== ABOUT THIS TASK ==
Restate exactly, and only, the lines from the one containing "к 2019 году;" through the end of the entries, keeping both endpoints.

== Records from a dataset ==
■ ■ ■ ■

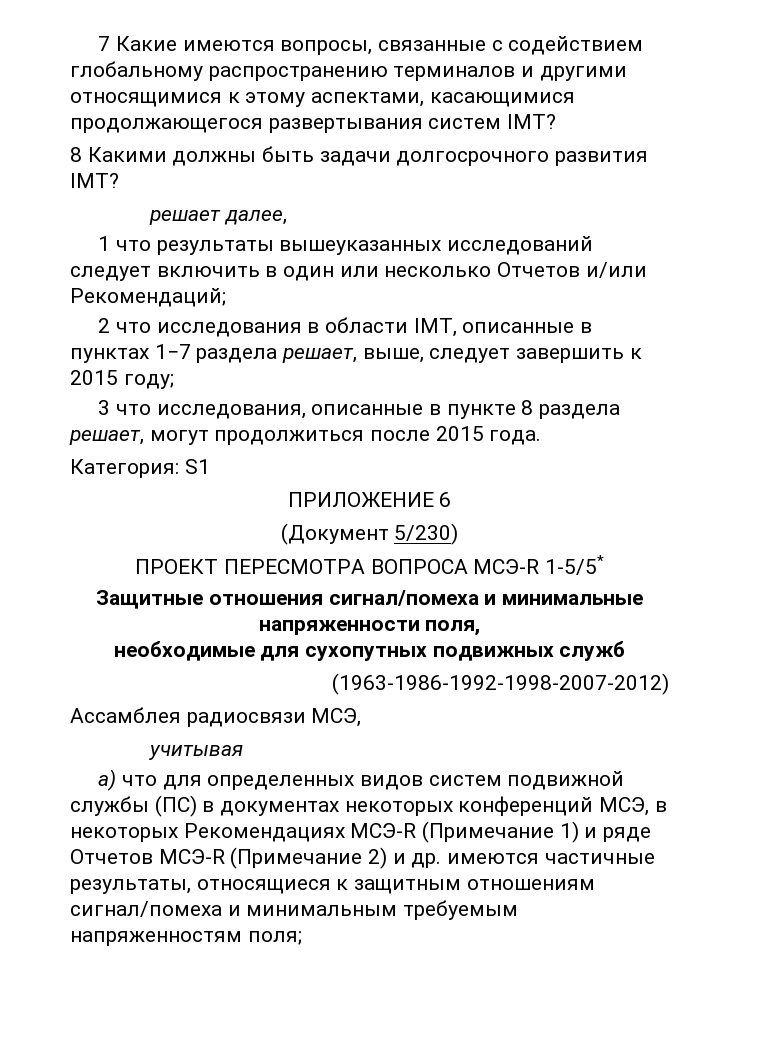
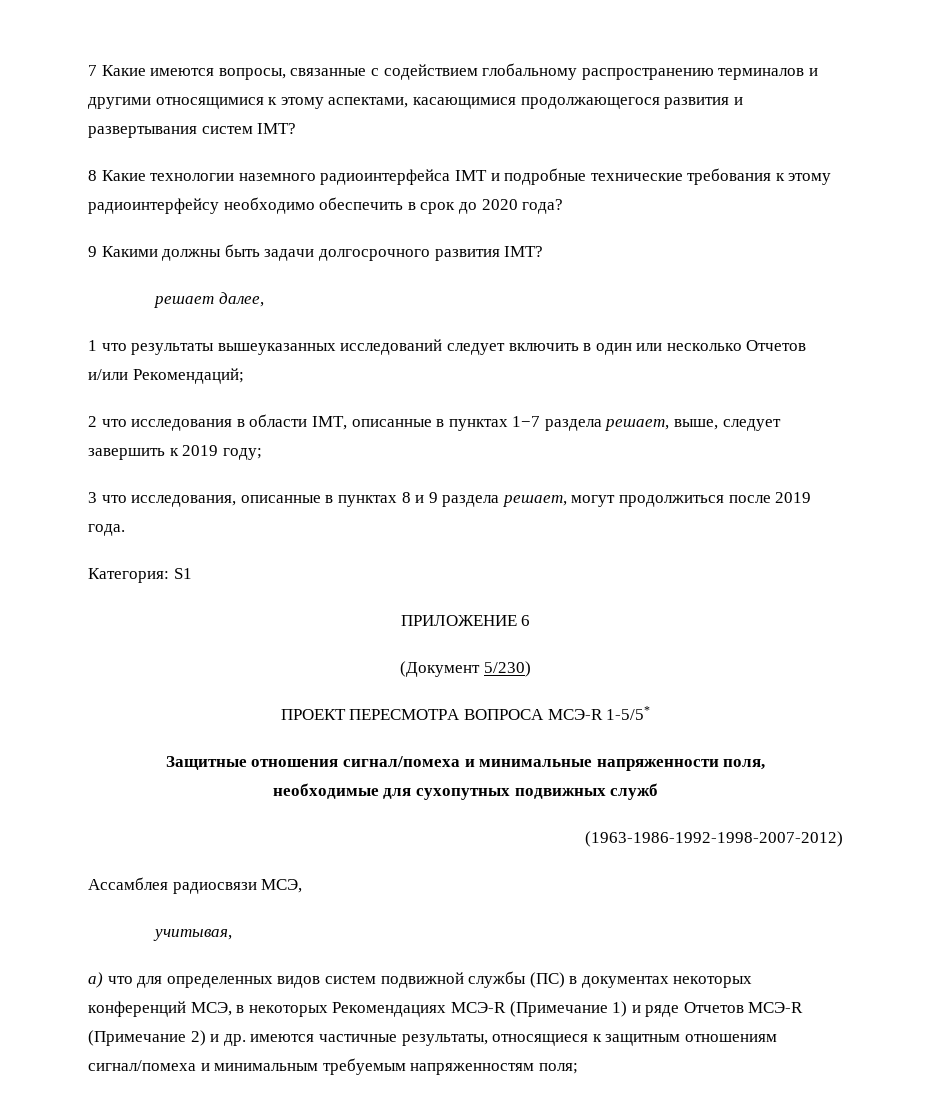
- 7 Какие имеются вопросы, связанные с содействием глобальному распространению терминалов и другими относящимися к этому аспектами, касающимися продолжающегося развертывания систем IMT?
+ 7 Какие имеются вопросы, связанные с содействием глобальному распространению терминалов и другими относящимися к этому аспектами, касающимися продолжающегося развития и развертывания систем IMT?
- 8 Какими должны быть задачи долгосрочного развития IMT?
+ 8 Какие технологии наземного радиоинтерфейса IMT и подробные технические требования к этому радиоинтерфейсу необходимо обеспечить в срок до 2020 года?
+ 9 Какими должны быть задачи долгосрочного развития IMT?
- 2 что исследования в области IMT, описанные в пунктах 1−7 раздела решает, выше, следует завершить к 2015 году;
+ 2 что исследования в области IMT, описанные в пунктах 1−7 раздела решает, выше, следует завершить к 2019 году;
- 3 что исследования, описанные в пункте 8 раздела решает, могут продолжиться после 2015 года.
+ 3 что исследования, описанные в пунктах 8 и 9 раздела решает, могут продолжиться после 2019 года.
- учитывая
+ учитывая,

■ ■ ■ ■

== COMPLETED EXERCISE ==
+ 2 что исследования в области IMT, описанные в пунктах 1−7 раздела решает, выше, следует завершить к 2019 году;
- 3 что исследования, описанные в пункте 8 раздела решает, могут продолжиться после 2015 года.
+ 3 что исследования, описанные в пунктах 8 и 9 раздела решает, могут продолжиться после 2019 года.
- учитывая
+ учитывая,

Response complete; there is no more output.